Eine runde Produktion
Weitere angenehme Überraschungen warten in dem divers angelegten Cast auf. Auch dazu soll an dieser Stelle nicht zu viel verraten werden, aber es gibt eine charmant-süße Überraschung, die bei vielen Zuschauern auf Wohlwollen stoßen wird, da sie angenehm authentisch erzählt ist und sich nicht wichtiger nimmt, als man es befürchten würde. Immer wieder zeigt sich, dass im Drehbuch ganz viel Liebe im Detail steckt. Ähnlich verhält sich das auch mit den anderen Produktionswerten: Zu dem sauberen Bild gesellen sich überzeugende CGI-Effekte und eine Maske, an der sich kreative Menschen richtig austoben durften. Das Budget der Produktion lässt sich allenfalls an der überschaubaren Location ablesen, was auf Handlungsebene alles aber gerechtfertigt ist. Musikalisch scheiden sich die Geister zwangsweise: Die das Geschehen dominierenden Rave-Beats fungieren als Pulstreiber, fügen sich daher inhaltlich wie stilistisch nahtlos ins Geschehen ein und entfachen vielleicht bei manchem Zuschauer ein nostalgisches 90er-Gefühl.
Fazit
Ravers ist eine erstaunlich erfrischende Erfahrung: Viel zu schnell werden solche Titel in die anspruchslose Trash-Ecke abgeschoben, dabei stecken allerlei kluge Entscheidungen und Liebe zum Detail im Skript. Bei der geballten Konkurrenz an ähnlich gelagerten Produktionen ist es aus dem Grund umso wichtiger festzuhalten, dass Ravers alles in allem stärker ist als die Summe seiner einzelnen Teile.
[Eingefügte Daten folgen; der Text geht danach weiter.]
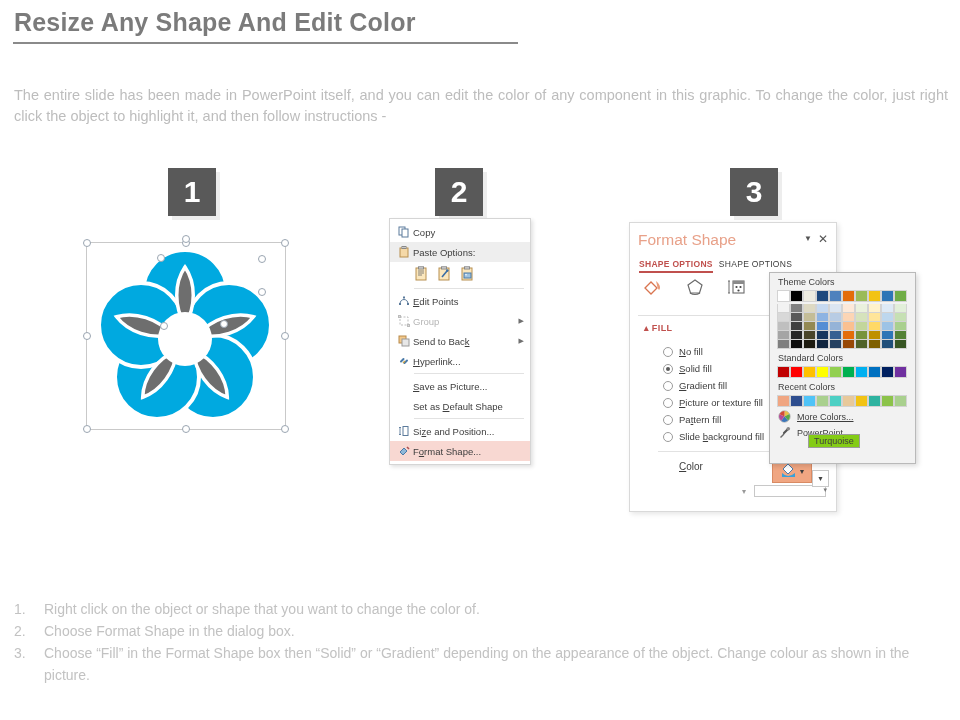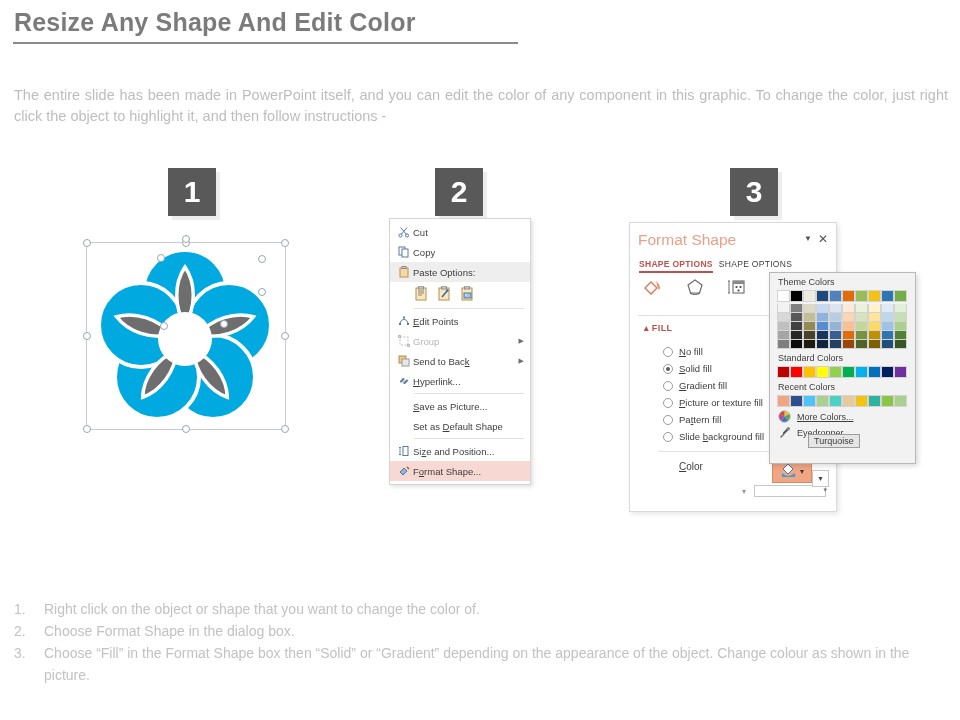"Cut" div.ctx-item { html: <div> <span> <svg> <g> <circle></circle> <circle></circle> <path></path> </g> </svg> </span> <span>Cut</span> </div> -> none }
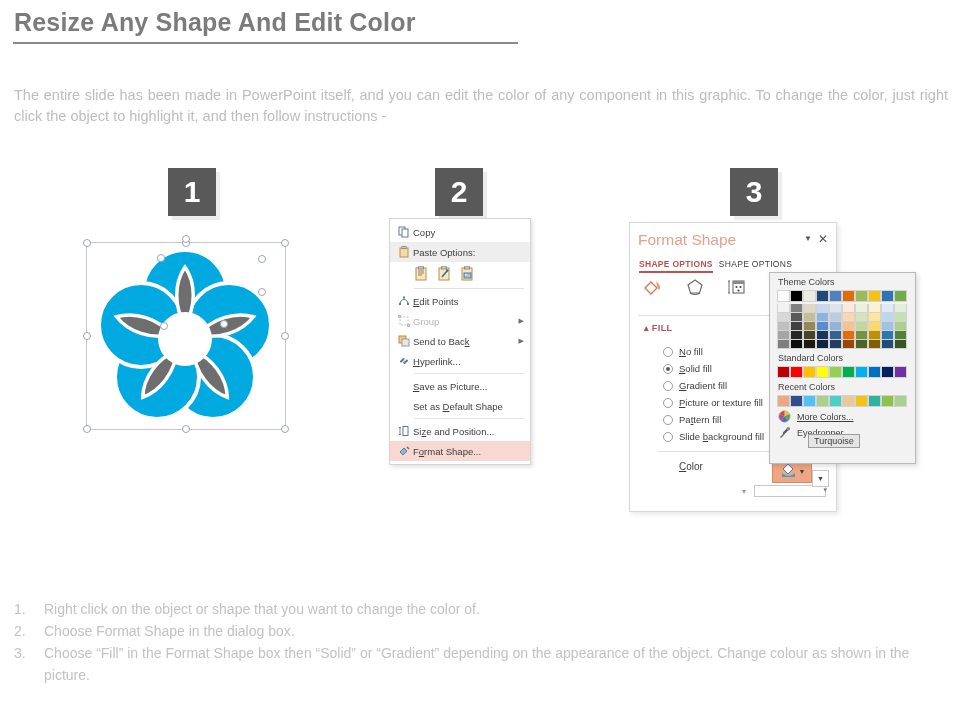"Eyedropper" span { text: Eyedropper -> PowerPoint }
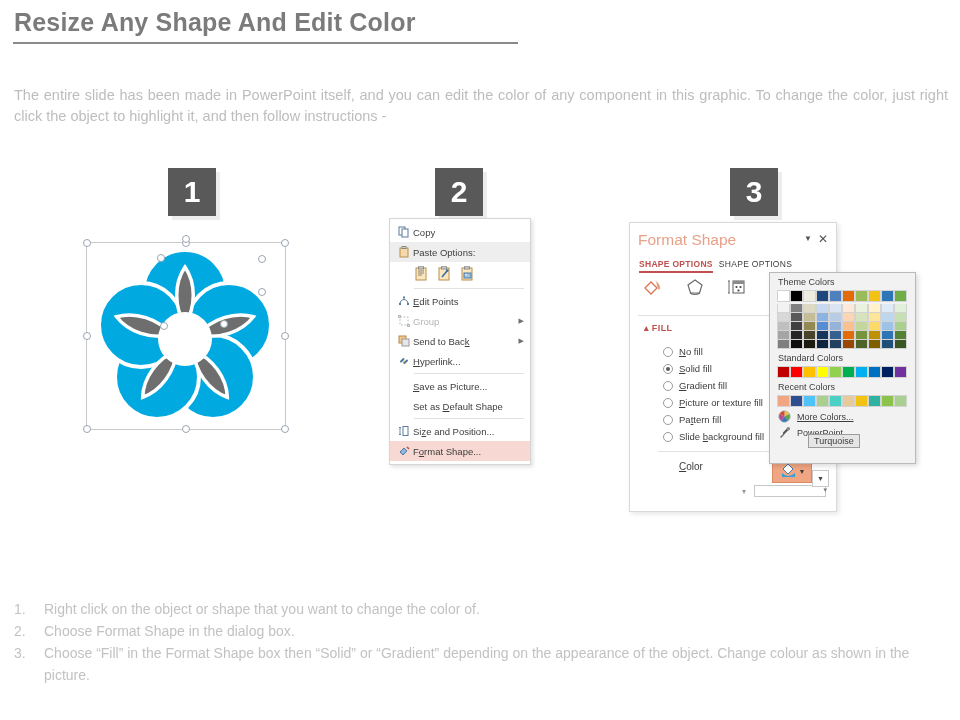"Turquoise" .tooltip { background: #e5e5e5 -> #84cc16 }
Die Balance zwischen Horror und Komödie entpuppt sich als ausgeklügelt, lässt den Film aber weder zu unheimlich, noch zu albern sein. Ein Fest für Genre-Fans mit einigen blutigen Einlagen, die (wie im Falle des Autors dieser Zeilen) vor allem alle mit Aversion gegen Augen-Geschichten auch ekeln können. Interessant ist übrigens, dass es sich um eine britische Produktion handelt, die aber in den USA angesiedelt ist und ihre Darsteller mit US-Akzent sprechen lässt. Internationale Beachtung sei dem Film definitiv gegönnt!